There are a lot of variables that could affect the answer to your question. Your best bet would be used to discuss the issue with the building inspector you are working with. He's more familiar with what codes are used in your area and how they are interpreted locally.


----------



## Mingledtrash (Nov 27, 2015)

Msradell said:


> There are a lot of variables that could affect the answer to your question. Your best bet would be used to discuss the issue with the building inspector you are working with. He's more familiar with what codes are used in your area and how they are interpreted locally.


Msradell is correct talk to your local building inspector. You will have to replace and patch the gypsum board to get proper fire rating. keep in mind you have a bedroom directly above one of the highest fire risk areas in your house.


----------



## oh'mike (Sep 18, 2009)

In any area that I have worked in, drywall was required behind a flammable surface--

So my guess is yes---fire taped drywall will be required.


----------



## ryansdiydad (Aug 16, 2015)

3/4" T&G has a sufficient fire rating to be used in place of drywall in areas where a minimum fire rating is required... like in my case when it came to covering foam board insulation... 

That has little to do with your situation just something I learned as I was exploring my options where I used the foam boards to insulate a T&G cathedral ceiling... 

With a kitchen below a bedroom I would do the drywall.. with fire taping as Oh'mike suggested..


----------



## Gary in WA (Mar 11, 2009)

Under the IRC; 1/4" thick is the minimum without drywall; http://publicecodes.cyberregs.com/icod/irc/2009/icod_irc_2009_7_sec002_par017.htm

You are under the IBC; http://www.cmdgroup.com/building-codes/arizona/
Enjoy; http://publicecodes.cyberregs.com/icod/ibc/index.htm

Gary


----------



## Mingledtrash (Nov 27, 2015)

Gary in WA said:


> Under the IRC; 1/4" thick is the minimum without drywall; http://publicecodes.cyberregs.com/icod/irc/2009/icod_irc_2009_7_sec002_par017.htm
> 
> You are under the IBC; http://www.cmdgroup.com/building-codes/arizona/
> Enjoy; http://publicecodes.cyberregs.com/icod/ibc/index.htm
> ...


I think you may have missed the bedroom above.

202 Definitions
SLEEPING UNIT.- A room or space in which people sleep, which can
also include permanent provisions for living, eating, and either 
sanitation or kitchen facilities but not both. Such rooms and spaces 
that are also part of a dwelling unit are not sleeping units.

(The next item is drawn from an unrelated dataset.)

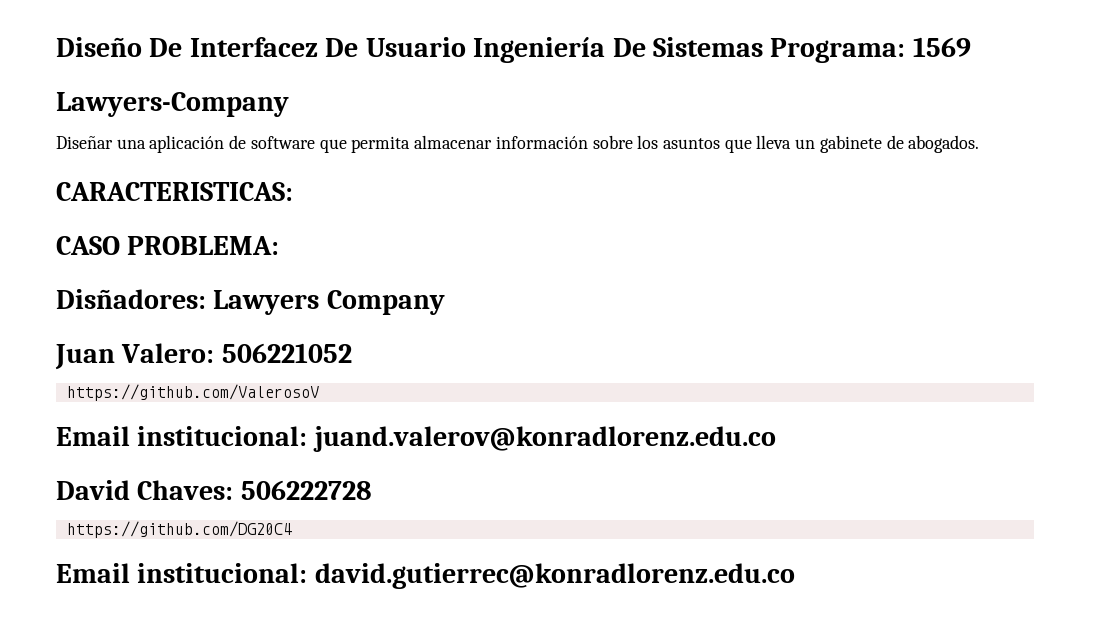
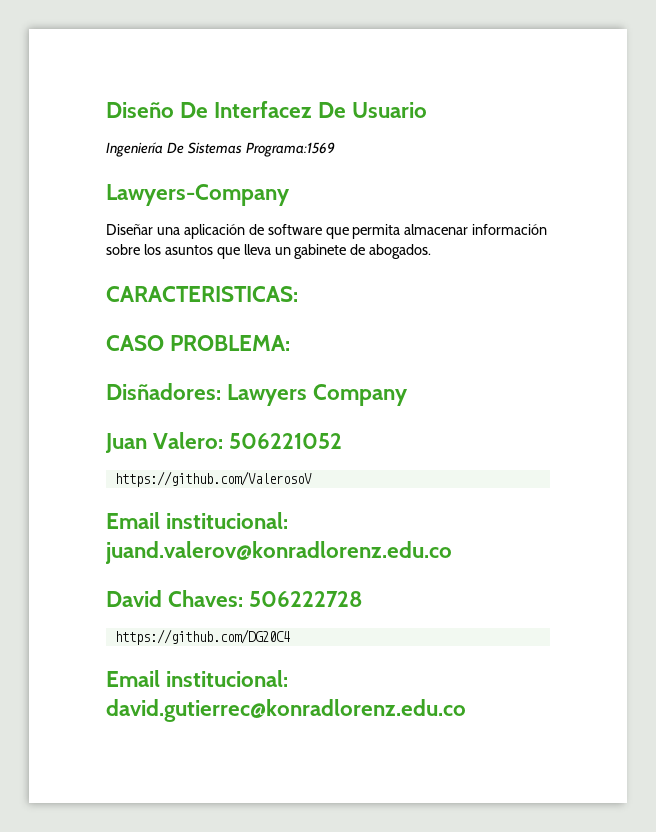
- Diseño De Interfacez De Usuario Ingeniería De Sistemas Programa: 1569
+ Diseño De Interfacez De Usuario
+ Ingeniería De Sistemas Programa:1569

420.3 Horizontal seperation.
Floor assemblies seperating dwelling units in the same buildings, 
floor assemblies seperating sleeping units in the same building and 
floor assemblies separating dwelling or sleeping units from other 
occupancies contiguous to them in the same builing shall be 
constructed as horzontal assemblies in accordance with section 711

711.2.4 Fire-resistance rating.
The fire-resistance rating of horizontal assemblies shall comply with 
Sections 711.2.4.1 through 711.2.4.6 but shall be not less than that 
required by the building type of construction.

711.2.4.3 Dwelling units and sleeping units.
Horizontal assemblies serving as dwelling or sleeping unit seperations in accordance with Section 420.3 *shall be not less than 1-hour fire-resistance-rated *
construction.


after all of that you go to Table 721.1(3) item 13. specifically 13-1.4 be sure to read foot notes _m_, _n_
I cant post the table here but it calls out 19/32 wood structural panel t&g on top(a few other options are available this is the most common) and 1/2" type-x gypsum (among a few other plaster options) to get your 1 hour fire rating. 

http://codes.iccsafe.org/app/book/content/2015-I-Codes/2015 IBC HTML/Chapter 7.html


----------



## firehawkmph (Dec 12, 2009)

Irregardless of whether or not you can get away without it, it would make for a better installation with drywall under it. Tape the drywall to seal it up against air infiltration. The T&G wood by itself has a tendency to shrink a bit across the width over time. Sometimes you'll end up with a slight gap or loose fitting tongue and groove. Without the drywall, you may get some cold air coming through. 
Mike Hawkins:smile:


----------



## ZZZZZ (Oct 1, 2014)

Thanks for the feedback guys, I'll go ahead and put up the drywall. I will be getting to work on this sometime next month.

Just to clarify, I understand that I would need to tape and mud the drywall joints. (No need to worry about the nail or screw heads, right?) Should the drywall be primed for some reason?


----------



## oh'mike (Sep 18, 2009)

No need to prime---just paper tape --this will stop drafts---


----------